In Frey v. Northern Soy, Inc. et al, Case # 23-CV-6198-FPG, 2024 WL 4373767 (W.D.N.Y. Oct. 2, 2024), the court, inter alia, denied defendants’ motion to dismiss plaintiff’s retaliation claims.
From the decision:
Title VII, NYSHRL, and ADA Retaliation Claims
Plaintiff alleges that her termination was retaliation for her complaints about sex and disability discrimination, in violation of Title VII, the NYSHRL, and the ADA.4 Defendants contend that Plaintiff’s complaint fails to plausibly plead a causal connection between her protected activities and her termination.
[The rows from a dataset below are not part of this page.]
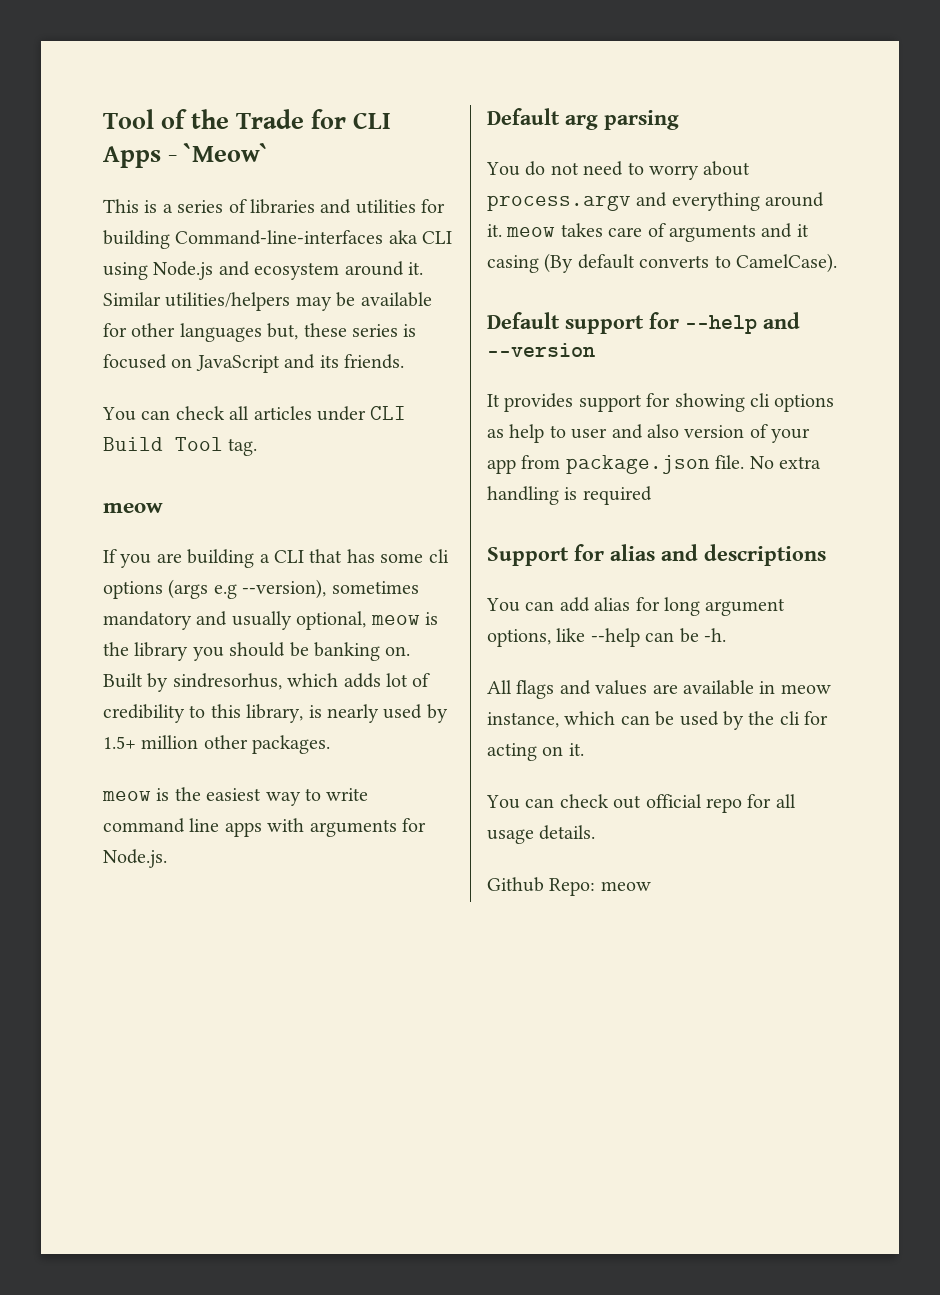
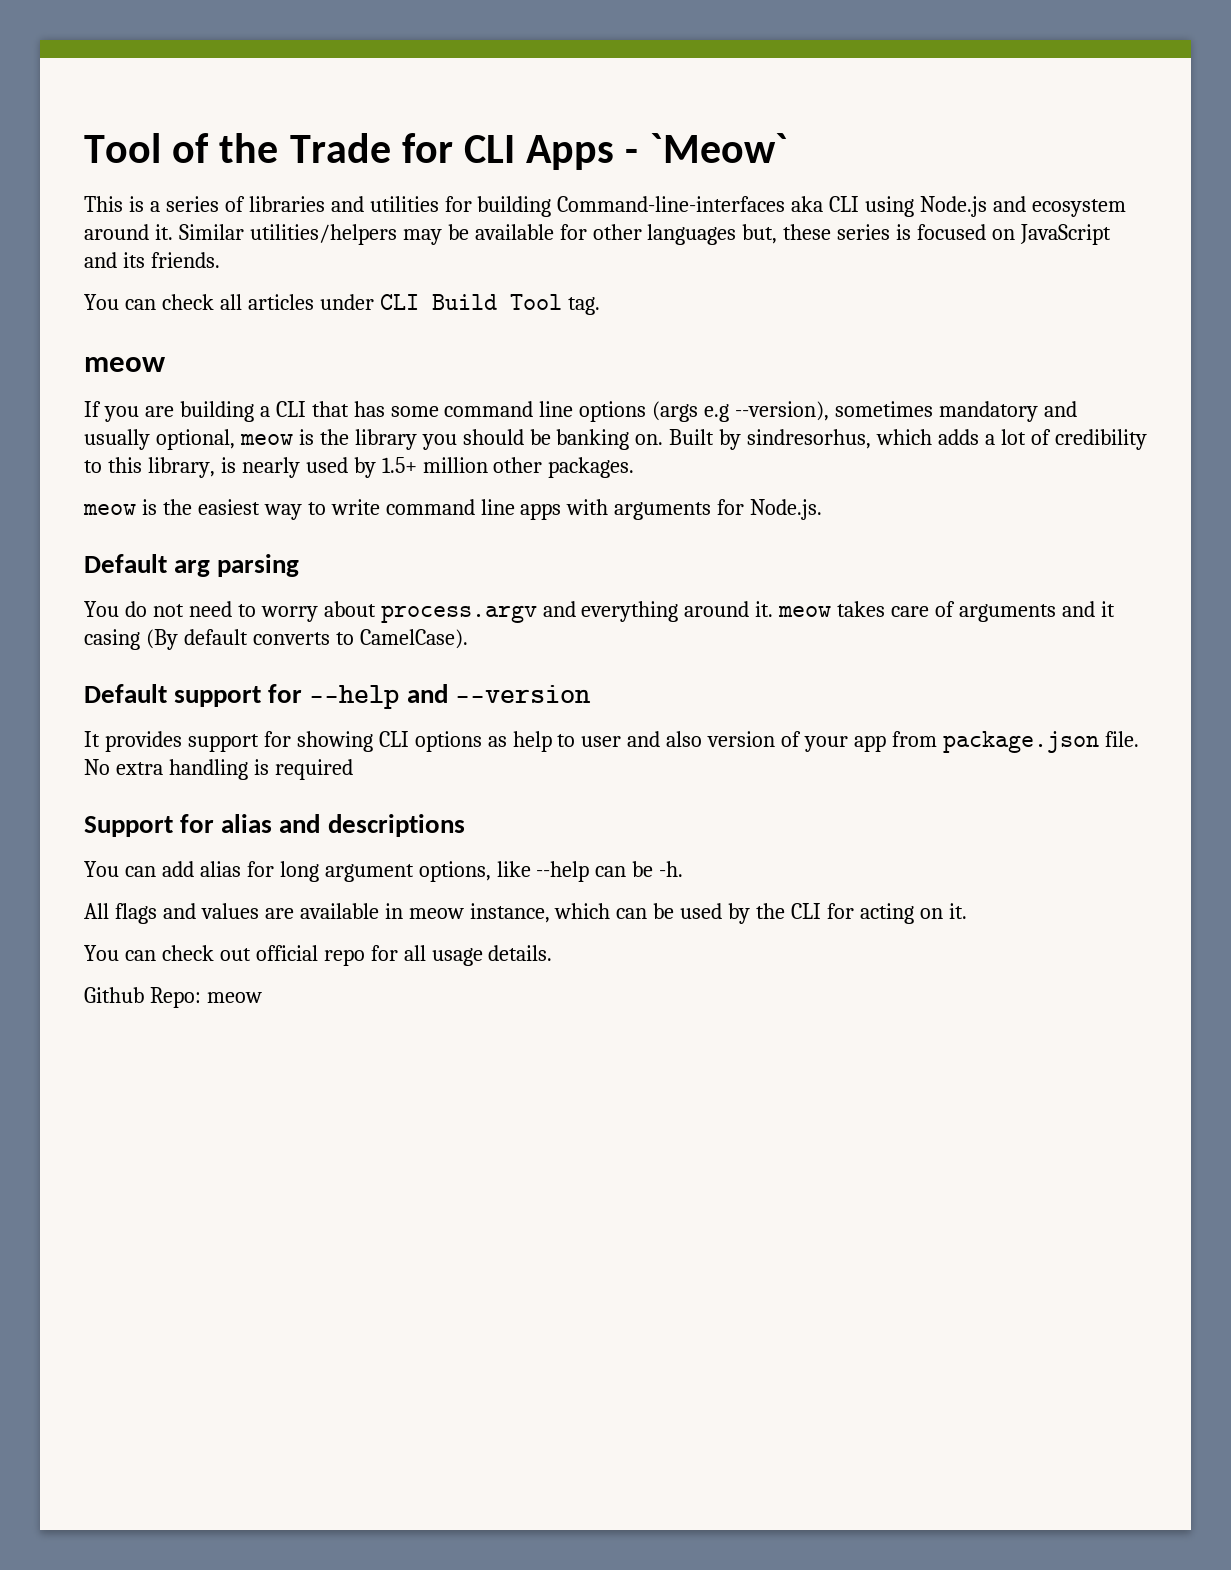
- If you are building a CLI that has some cli options (args e.g --version), sometimes mandatory and usually optional, meow is the library you should be banking on.
+ If you are building a CLI that has some command line options (args e.g --version), sometimes mandatory and usually optional, meow is the library you should be banking on.
- Built by sindresorhus, which adds lot of credibility to this library, is nearly used by 1.5+ million other packages.
+ Built by sindresorhus, which adds a lot of credibility to this library, is nearly used by 1.5+ million other packages.
- It provides support for showing cli options as help to user and also version of your app from package.json file.
+ It provides support for showing CLI options as help to user and also version of your app from package.json file.
- All flags and values are available in meow instance, which can be used by the cli for acting on it.
+ All flags and values are available in meow instance, which can be used by the CLI for acting on it.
See ECF No. 10-1 at 20. The Court disagrees.For purposes of a prima facie case of retaliation under these statutes, a causal connection between an employee’s protected activities and the retaliatory conduct can be established by their “close temporal proximity.” Nofal v. IMCMV Times Square LLC, No. 22-CV-3104, 2024 WL 1138928, at *9 (S.D.N.Y. Mar. 15, 2024). Reading the complaint in the light most favorable to her, just before her termination, Plaintiff asked Defendants for time off so that she could attend a medical appointment related to her anxiety. It is reasonable to read the complaint to allege that, at this time, Plaintiff also complained about “what was happening at work.” ECF No. 1 ¶ 40. In response, “Plaintiff was met with resistance once again regarding the time off,” and was soon terminated. Id. ¶¶ 40-41. The close temporal proximity between the complaint and Plaintiff’s termination—consisting of a few days or weeks—is sufficient to establish a causal connection at the pleading stage. See Nofal, 2024 WL 1138928, at *9. The Court declines to dismiss the retaliation claims on this ground.
The court did, however, dismiss plaintiff’s claims of retaliation against defendant’s owners under Title VII and the ADA.